[Prompt]
Within the entries below, please retype exactly the lines starting with the line that has "none -> <span>0.24%</span>" and going on through the line that has "none -> <div>", but not the pictures.

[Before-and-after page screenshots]
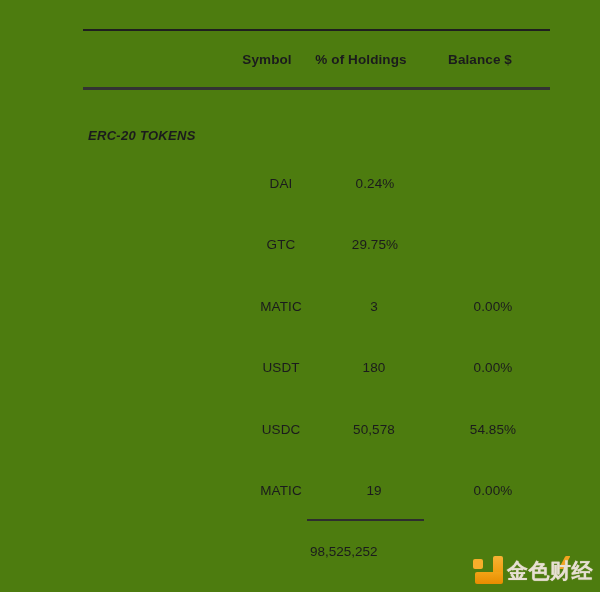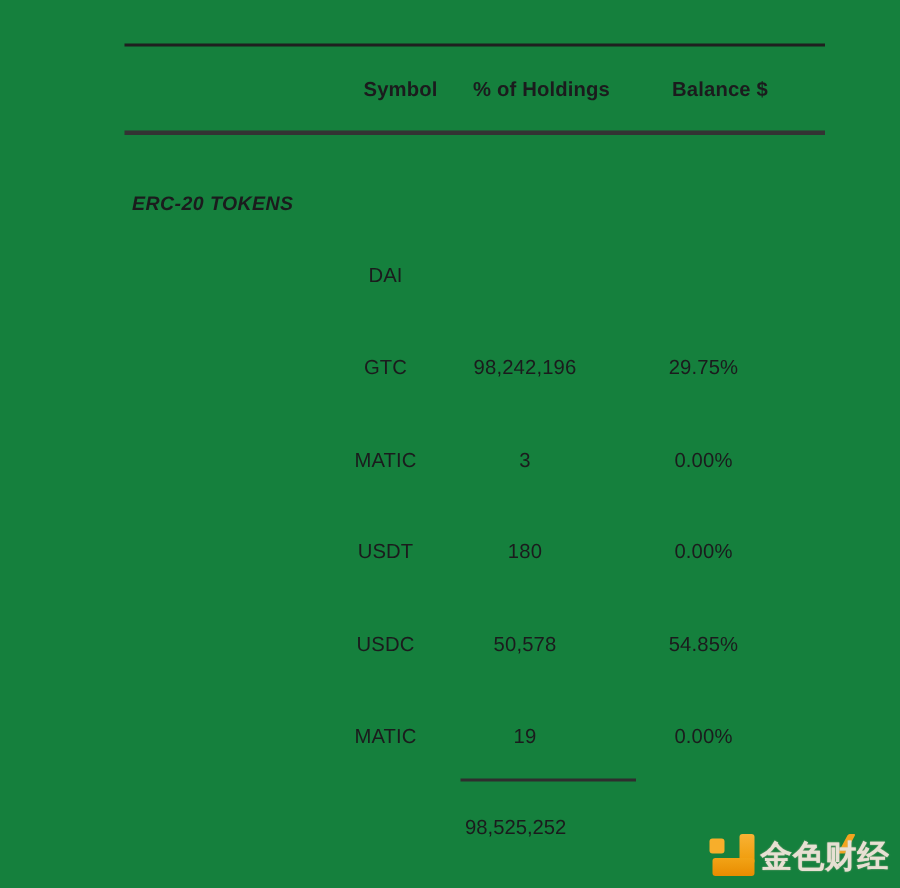"Symbol" .sheet { background: #15803d -> #4d7c0f }
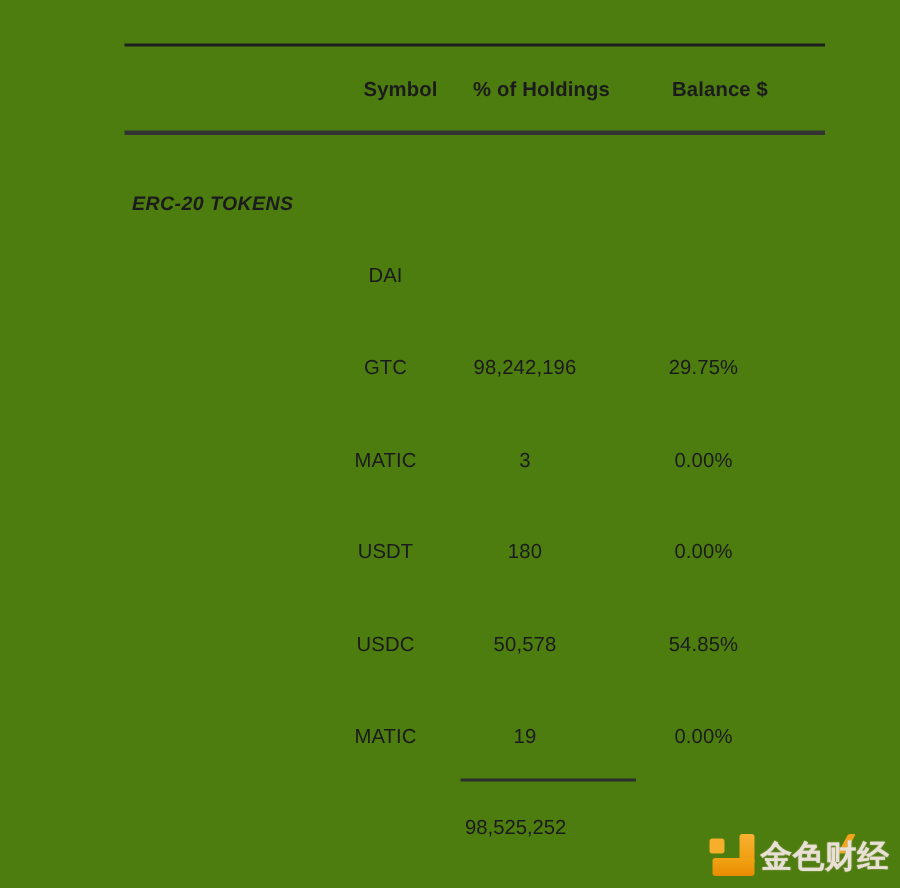"DAI" .rows { left: 73px -> 97px }
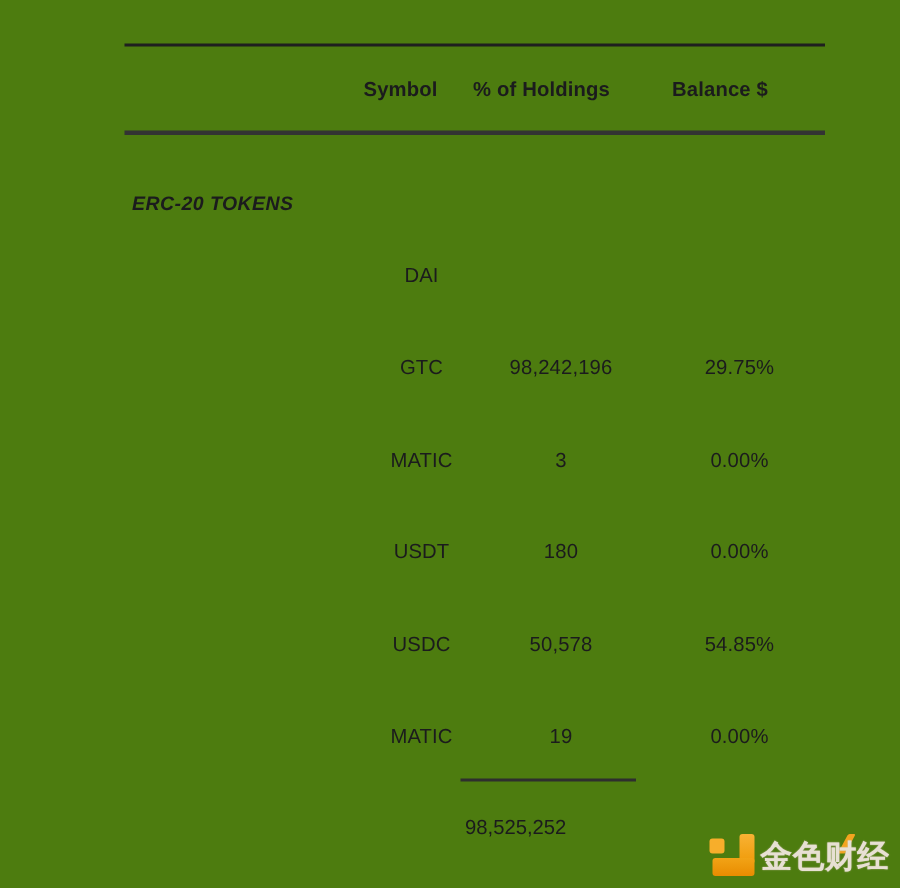"0.24%" span.col { html: none -> <span>0.24%</span> }
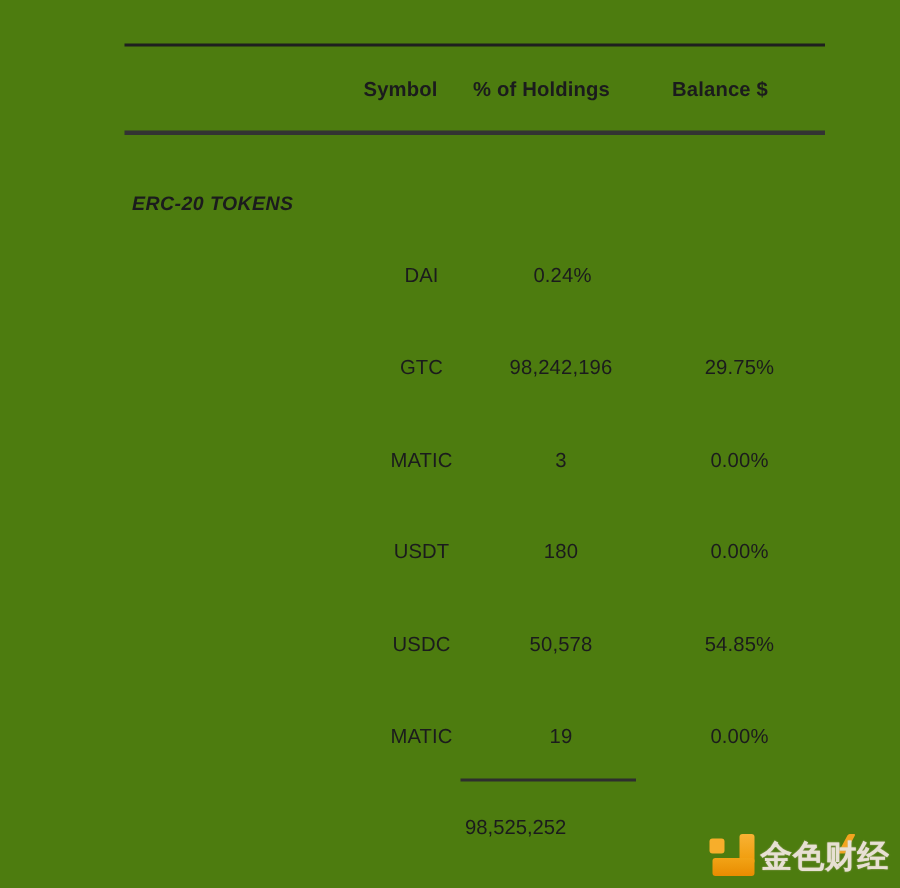"98,242,196" span.col { html: <span>98,242,196</span> -> none }
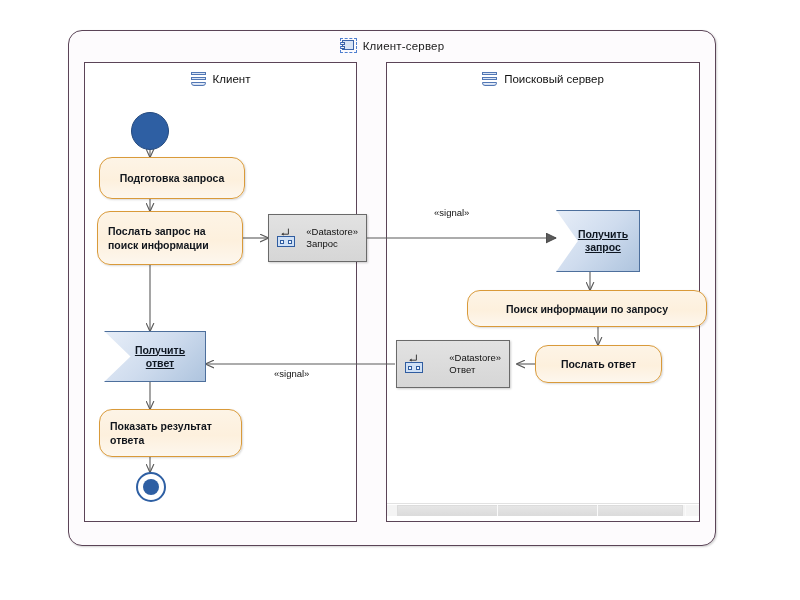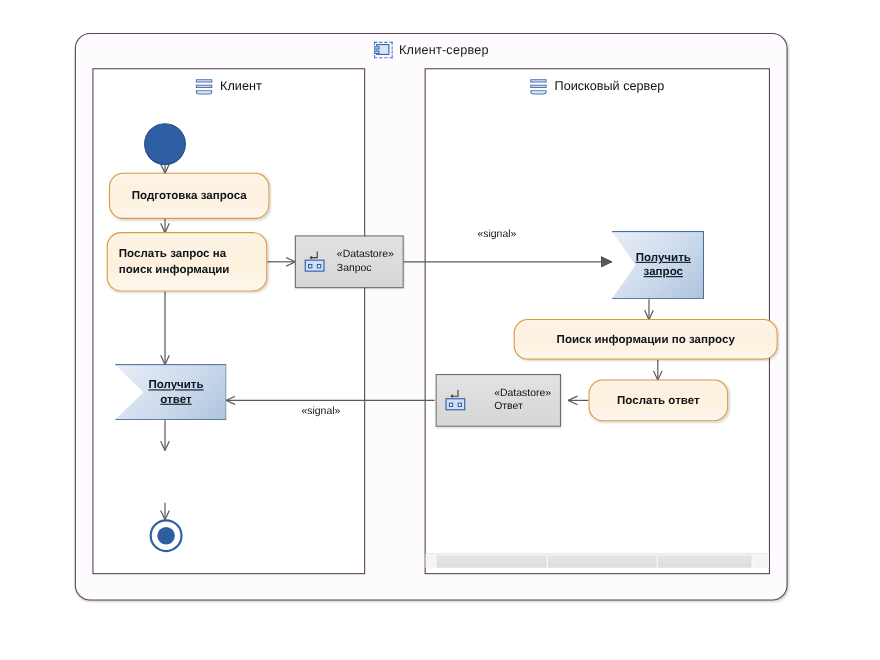"Клиент" #part-client { width: 248px -> 273px }
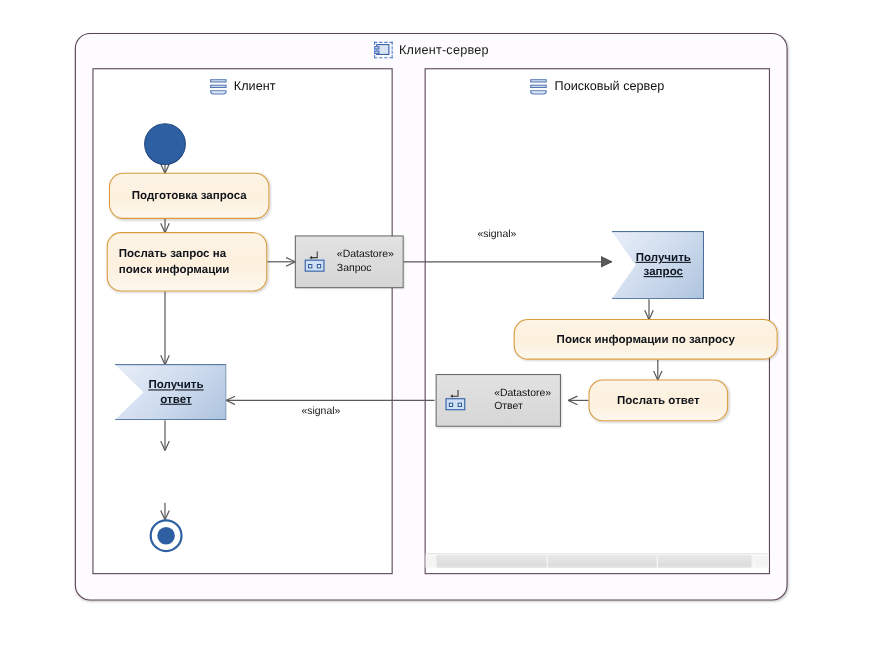"Показать результат ответа" div.node { html: none -> <div> <span>Показать результат ответа</span> </div> }
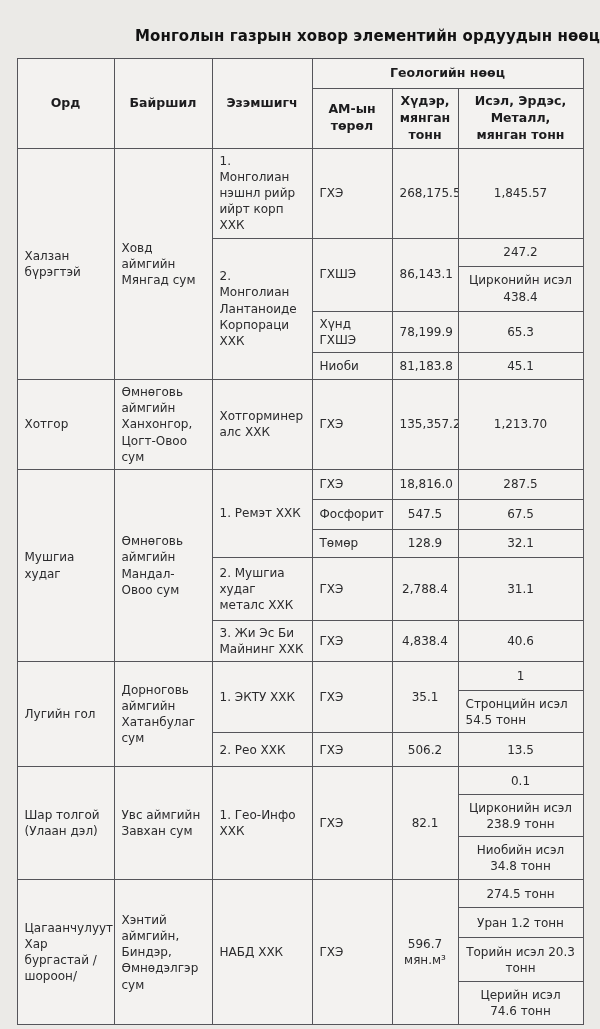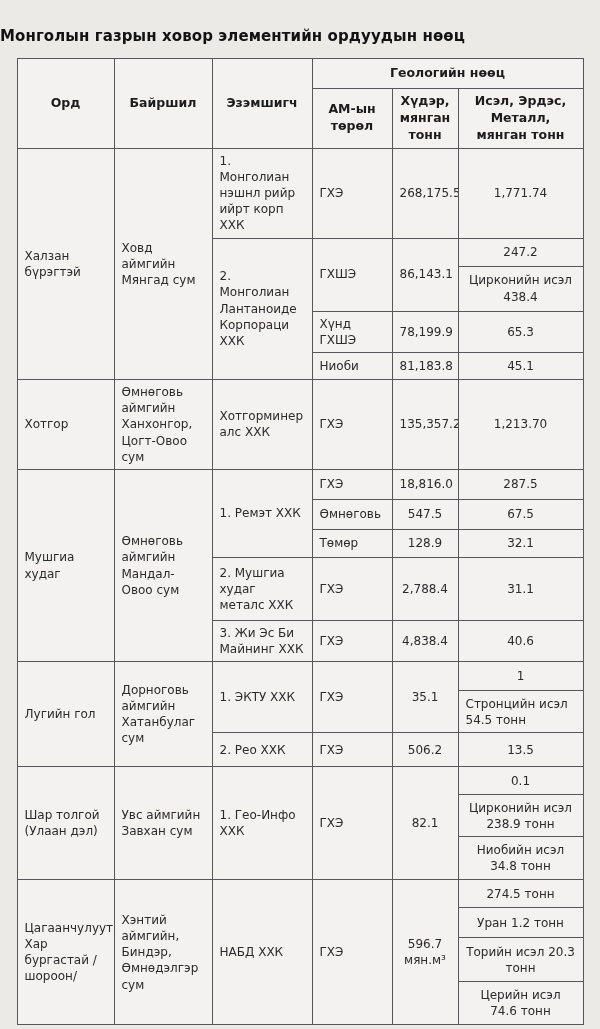"Монголын газрын ховор элементийн" .title { text-align: left -> right }
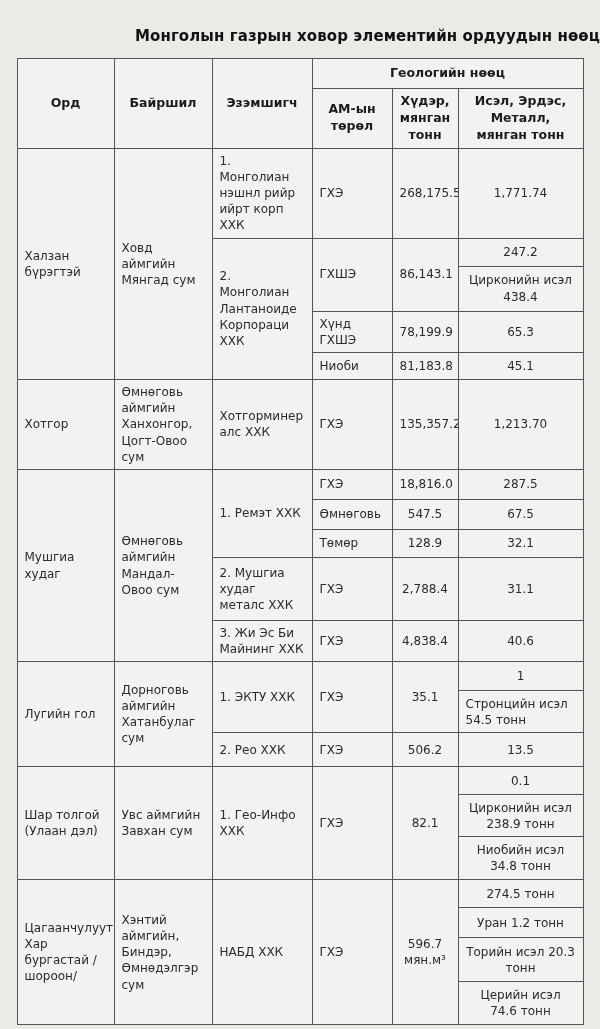"1,771.74" td { text: 1,771.74 -> 1,845.57 }
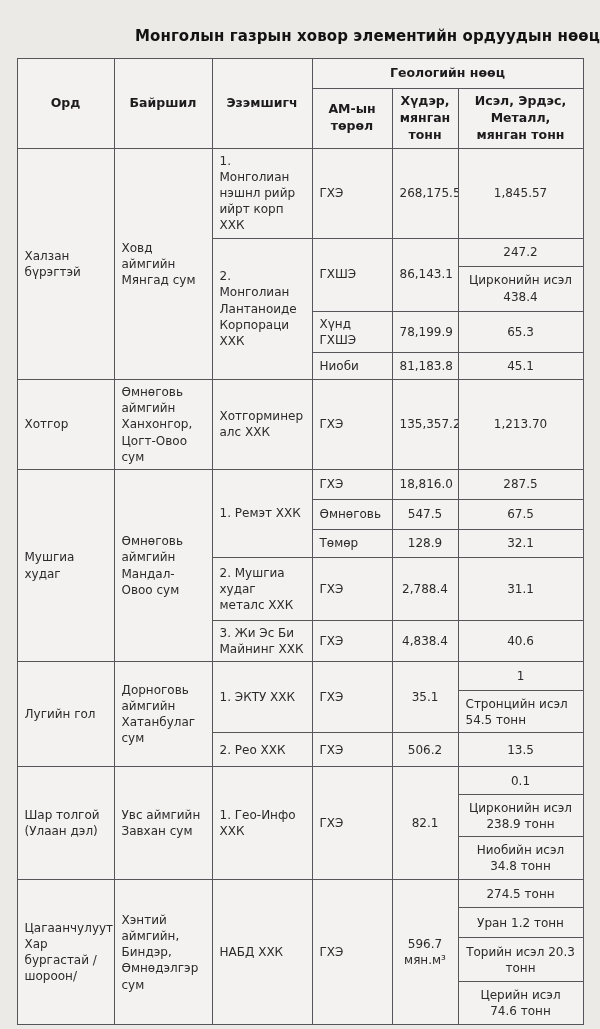"Өмнөговь" td.tl { text: Өмнөговь -> Фосфорит }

[Task result]
"0.24%" span.col { html: none -> <span>0.24%</span> }
"98,242,196" span.col { html: <span>98,242,196</span> -> none }
"Клиент" #part-client { width: 248px -> 273px }
"Показать результат ответа" div.node { html: none -> <div> <span>Показать результат ответа</span> </div> }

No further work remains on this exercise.